About this task:
Within the records below is a range that opens at the line with "- <label>Color</label>" and closes at the line with "player to move.". Return that range word for word, both ends included, and only that range.

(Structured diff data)
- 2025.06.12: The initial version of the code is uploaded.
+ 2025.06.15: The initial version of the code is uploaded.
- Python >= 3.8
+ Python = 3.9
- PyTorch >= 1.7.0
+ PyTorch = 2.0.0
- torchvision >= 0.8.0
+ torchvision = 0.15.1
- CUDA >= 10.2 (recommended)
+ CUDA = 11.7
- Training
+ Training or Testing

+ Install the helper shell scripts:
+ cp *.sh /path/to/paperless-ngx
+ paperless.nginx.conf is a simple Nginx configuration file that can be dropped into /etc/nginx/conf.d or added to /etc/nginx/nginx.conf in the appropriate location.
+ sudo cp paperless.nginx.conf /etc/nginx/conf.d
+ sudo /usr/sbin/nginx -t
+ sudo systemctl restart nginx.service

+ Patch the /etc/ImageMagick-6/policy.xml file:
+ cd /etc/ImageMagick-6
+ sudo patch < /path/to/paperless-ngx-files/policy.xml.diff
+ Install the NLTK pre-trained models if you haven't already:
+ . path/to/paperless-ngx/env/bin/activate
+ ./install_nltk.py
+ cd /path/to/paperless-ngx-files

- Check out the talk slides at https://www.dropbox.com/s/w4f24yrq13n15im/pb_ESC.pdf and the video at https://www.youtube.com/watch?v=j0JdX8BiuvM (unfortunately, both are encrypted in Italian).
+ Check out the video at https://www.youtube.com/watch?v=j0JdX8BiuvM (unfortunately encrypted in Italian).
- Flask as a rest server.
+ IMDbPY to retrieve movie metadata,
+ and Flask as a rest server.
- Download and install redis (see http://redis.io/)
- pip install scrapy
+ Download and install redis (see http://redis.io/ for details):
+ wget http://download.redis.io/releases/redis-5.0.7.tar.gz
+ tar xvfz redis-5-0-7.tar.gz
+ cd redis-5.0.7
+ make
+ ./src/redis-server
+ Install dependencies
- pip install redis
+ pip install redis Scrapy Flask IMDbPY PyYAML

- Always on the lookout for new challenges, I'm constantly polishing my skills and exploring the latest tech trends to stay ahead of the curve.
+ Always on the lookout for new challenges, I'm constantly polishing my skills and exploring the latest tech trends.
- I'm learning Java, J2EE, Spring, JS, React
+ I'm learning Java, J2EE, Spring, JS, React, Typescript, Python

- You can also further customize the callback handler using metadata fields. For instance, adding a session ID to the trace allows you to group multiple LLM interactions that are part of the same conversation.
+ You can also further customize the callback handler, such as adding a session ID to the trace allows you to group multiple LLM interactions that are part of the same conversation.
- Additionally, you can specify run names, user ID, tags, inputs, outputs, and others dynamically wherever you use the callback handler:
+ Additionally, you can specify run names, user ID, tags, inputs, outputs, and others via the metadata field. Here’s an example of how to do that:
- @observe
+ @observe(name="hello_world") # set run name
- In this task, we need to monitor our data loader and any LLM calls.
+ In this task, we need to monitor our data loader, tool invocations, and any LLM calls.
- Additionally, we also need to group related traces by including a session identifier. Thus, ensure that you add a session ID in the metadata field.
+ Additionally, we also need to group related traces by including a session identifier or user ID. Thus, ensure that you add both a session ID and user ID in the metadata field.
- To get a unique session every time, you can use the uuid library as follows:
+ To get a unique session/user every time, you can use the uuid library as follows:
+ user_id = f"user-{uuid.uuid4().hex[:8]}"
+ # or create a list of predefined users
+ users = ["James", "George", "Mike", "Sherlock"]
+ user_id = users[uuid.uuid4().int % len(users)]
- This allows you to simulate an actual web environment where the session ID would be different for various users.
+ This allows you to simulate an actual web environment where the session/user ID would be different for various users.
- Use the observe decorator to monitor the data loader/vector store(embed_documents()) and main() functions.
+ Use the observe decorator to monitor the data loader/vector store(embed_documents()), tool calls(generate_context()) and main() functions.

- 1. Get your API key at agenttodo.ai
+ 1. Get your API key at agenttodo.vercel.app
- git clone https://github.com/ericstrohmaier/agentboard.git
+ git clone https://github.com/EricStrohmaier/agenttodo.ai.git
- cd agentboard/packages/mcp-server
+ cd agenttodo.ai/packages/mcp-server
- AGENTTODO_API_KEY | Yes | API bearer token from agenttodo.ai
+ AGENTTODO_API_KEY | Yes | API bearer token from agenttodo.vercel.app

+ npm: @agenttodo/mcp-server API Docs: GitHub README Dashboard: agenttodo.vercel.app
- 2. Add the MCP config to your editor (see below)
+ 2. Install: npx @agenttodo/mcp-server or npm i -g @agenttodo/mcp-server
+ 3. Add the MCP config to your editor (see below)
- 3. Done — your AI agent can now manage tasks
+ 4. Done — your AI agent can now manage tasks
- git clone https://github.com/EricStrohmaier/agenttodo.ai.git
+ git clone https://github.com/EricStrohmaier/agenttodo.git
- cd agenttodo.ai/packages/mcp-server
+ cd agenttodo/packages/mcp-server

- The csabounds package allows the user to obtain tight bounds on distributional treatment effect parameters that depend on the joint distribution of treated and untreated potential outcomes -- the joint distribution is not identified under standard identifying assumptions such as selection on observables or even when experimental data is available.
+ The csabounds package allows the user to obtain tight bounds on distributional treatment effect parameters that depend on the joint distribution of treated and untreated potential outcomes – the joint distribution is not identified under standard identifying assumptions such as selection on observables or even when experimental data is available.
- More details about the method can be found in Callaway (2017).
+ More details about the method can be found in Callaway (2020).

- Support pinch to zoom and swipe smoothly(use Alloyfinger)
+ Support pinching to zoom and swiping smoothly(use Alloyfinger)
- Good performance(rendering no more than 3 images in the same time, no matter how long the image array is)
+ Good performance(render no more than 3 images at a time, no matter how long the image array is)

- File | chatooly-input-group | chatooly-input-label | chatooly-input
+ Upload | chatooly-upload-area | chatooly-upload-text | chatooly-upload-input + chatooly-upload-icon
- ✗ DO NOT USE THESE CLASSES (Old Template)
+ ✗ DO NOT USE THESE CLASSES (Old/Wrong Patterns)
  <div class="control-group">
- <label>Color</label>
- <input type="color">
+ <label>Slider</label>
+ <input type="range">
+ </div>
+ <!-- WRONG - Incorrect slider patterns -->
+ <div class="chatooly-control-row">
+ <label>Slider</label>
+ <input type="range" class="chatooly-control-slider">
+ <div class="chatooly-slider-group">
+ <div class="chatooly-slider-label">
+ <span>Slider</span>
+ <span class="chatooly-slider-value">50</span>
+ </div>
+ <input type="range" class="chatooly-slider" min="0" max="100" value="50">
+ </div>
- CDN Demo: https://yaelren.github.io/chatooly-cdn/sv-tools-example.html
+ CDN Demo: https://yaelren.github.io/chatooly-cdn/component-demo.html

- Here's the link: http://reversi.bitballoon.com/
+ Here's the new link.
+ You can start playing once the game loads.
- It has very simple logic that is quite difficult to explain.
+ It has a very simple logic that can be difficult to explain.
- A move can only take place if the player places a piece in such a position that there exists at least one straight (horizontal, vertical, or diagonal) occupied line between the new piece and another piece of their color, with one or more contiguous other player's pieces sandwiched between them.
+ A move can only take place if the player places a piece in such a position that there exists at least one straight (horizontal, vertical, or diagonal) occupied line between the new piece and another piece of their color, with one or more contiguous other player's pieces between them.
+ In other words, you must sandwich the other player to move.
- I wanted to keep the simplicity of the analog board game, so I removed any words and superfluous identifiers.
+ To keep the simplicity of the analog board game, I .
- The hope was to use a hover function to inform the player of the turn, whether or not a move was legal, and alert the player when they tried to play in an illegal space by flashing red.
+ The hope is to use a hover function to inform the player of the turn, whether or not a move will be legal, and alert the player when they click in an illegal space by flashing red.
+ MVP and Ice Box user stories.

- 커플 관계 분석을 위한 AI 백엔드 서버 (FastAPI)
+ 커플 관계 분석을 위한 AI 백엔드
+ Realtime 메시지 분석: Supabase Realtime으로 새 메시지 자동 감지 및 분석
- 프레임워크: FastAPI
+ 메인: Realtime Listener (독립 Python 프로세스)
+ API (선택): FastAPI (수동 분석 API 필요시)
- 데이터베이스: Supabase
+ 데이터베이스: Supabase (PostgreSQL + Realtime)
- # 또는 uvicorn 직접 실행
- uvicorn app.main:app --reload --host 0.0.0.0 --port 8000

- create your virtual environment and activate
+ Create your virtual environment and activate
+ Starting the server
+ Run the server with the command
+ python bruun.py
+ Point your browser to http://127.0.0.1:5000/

The answer:
- <label>Color</label>
- <input type="color">
+ <label>Slider</label>
+ <input type="range">
+ </div>
+ <!-- WRONG - Incorrect slider patterns -->
+ <div class="chatooly-control-row">
+ <label>Slider</label>
+ <input type="range" class="chatooly-control-slider">
+ <div class="chatooly-slider-group">
+ <div class="chatooly-slider-label">
+ <span>Slider</span>
+ <span class="chatooly-slider-value">50</span>
+ </div>
+ <input type="range" class="chatooly-slider" min="0" max="100" value="50">
+ </div>
- CDN Demo: https://yaelren.github.io/chatooly-cdn/sv-tools-example.html
+ CDN Demo: https://yaelren.github.io/chatooly-cdn/component-demo.html

- Here's the link: http://reversi.bitballoon.com/
+ Here's the new link.
+ You can start playing once the game loads.
- It has very simple logic that is quite difficult to explain.
+ It has a very simple logic that can be difficult to explain.
- A move can only take place if the player places a piece in such a position that there exists at least one straight (horizontal, vertical, or diagonal) occupied line between the new piece and another piece of their color, with one or more contiguous other player's pieces sandwiched between them.
+ A move can only take place if the player places a piece in such a position that there exists at least one straight (horizontal, vertical, or diagonal) occupied line between the new piece and another piece of their color, with one or more contiguous other player's pieces between them.
+ In other words, you must sandwich the other player to move.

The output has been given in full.